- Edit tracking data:
__________________________________________________

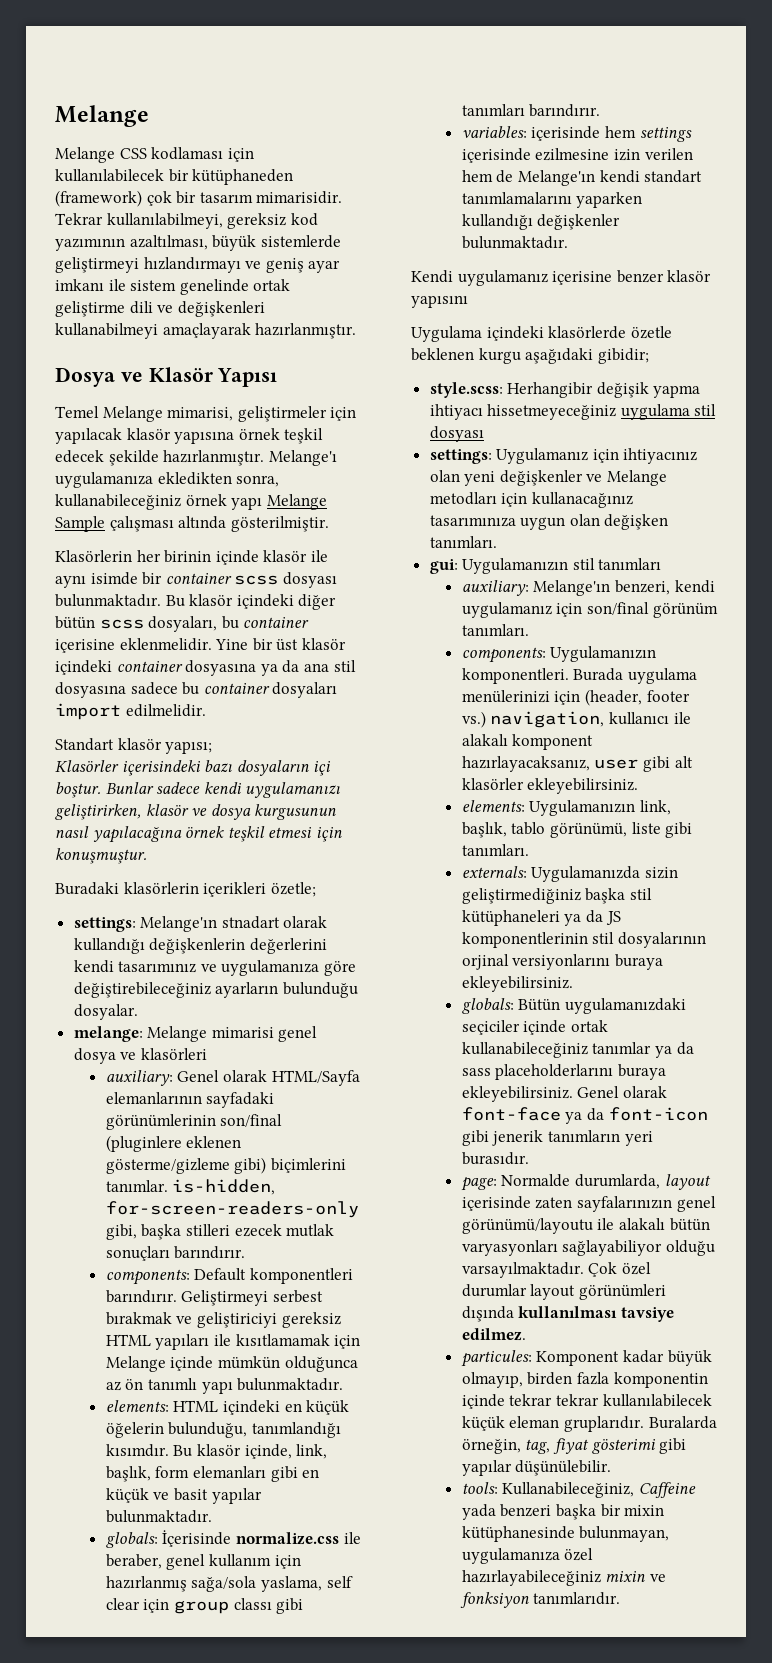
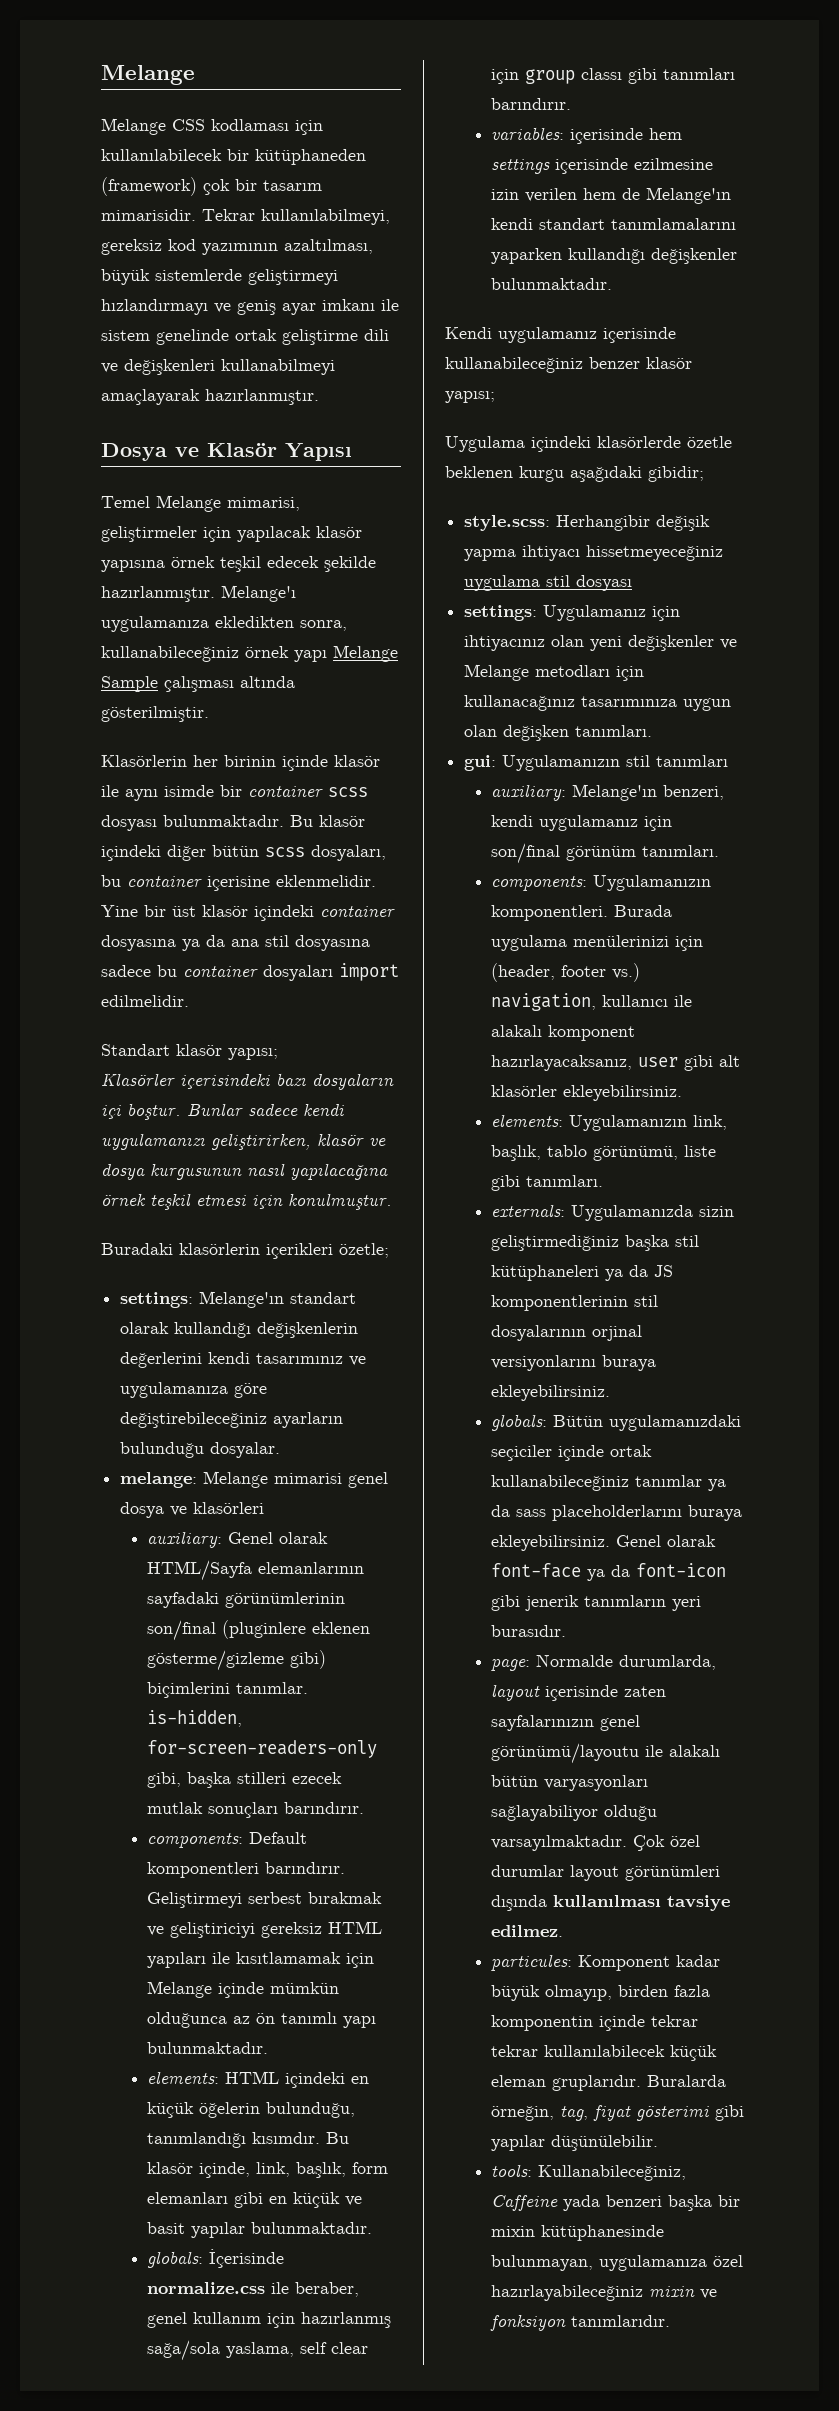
- Bunlar sadece kendi uygulamanızı geliştirirken, klasör ve dosya kurgusunun nasıl yapılacağına örnek teşkil etmesi için konuşmuştur.
+ Bunlar sadece kendi uygulamanızı geliştirirken, klasör ve dosya kurgusunun nasıl yapılacağına örnek teşkil etmesi için konulmuştur.
- settings: Melange'ın stnadart olarak kullandığı değişkenlerin değerlerini kendi tasarımınız ve uygulamanıza göre değiştirebileceğiniz ayarların bulunduğu dosyalar.
+ settings: Melange'ın standart olarak kullandığı değişkenlerin değerlerini kendi tasarımınız ve uygulamanıza göre değiştirebileceğiniz ayarların bulunduğu dosyalar.
- Kendi uygulamanız içerisine benzer klasör yapısını
+ Kendi uygulamanız içerisinde kullanabileceğiniz benzer klasör yapısı;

__________________________________________________

Give back the records above word for word, minus any image they hold.

- Bunlar sadece kendi uygulamanızı geliştirirken, klasör ve dosya kurgusunun nasıl yapılacağına örnek teşkil etmesi için konuşmuştur.
+ Bunlar sadece kendi uygulamanızı geliştirirken, klasör ve dosya kurgusunun nasıl yapılacağına örnek teşkil etmesi için konulmuştur.
- settings: Melange'ın stnadart olarak kullandığı değişkenlerin değerlerini kendi tasarımınız ve uygulamanıza göre değiştirebileceğiniz ayarların bulunduğu dosyalar.
+ settings: Melange'ın standart olarak kullandığı değişkenlerin değerlerini kendi tasarımınız ve uygulamanıza göre değiştirebileceğiniz ayarların bulunduğu dosyalar.
- Kendi uygulamanız içerisine benzer klasör yapısını
+ Kendi uygulamanız içerisinde kullanabileceğiniz benzer klasör yapısı;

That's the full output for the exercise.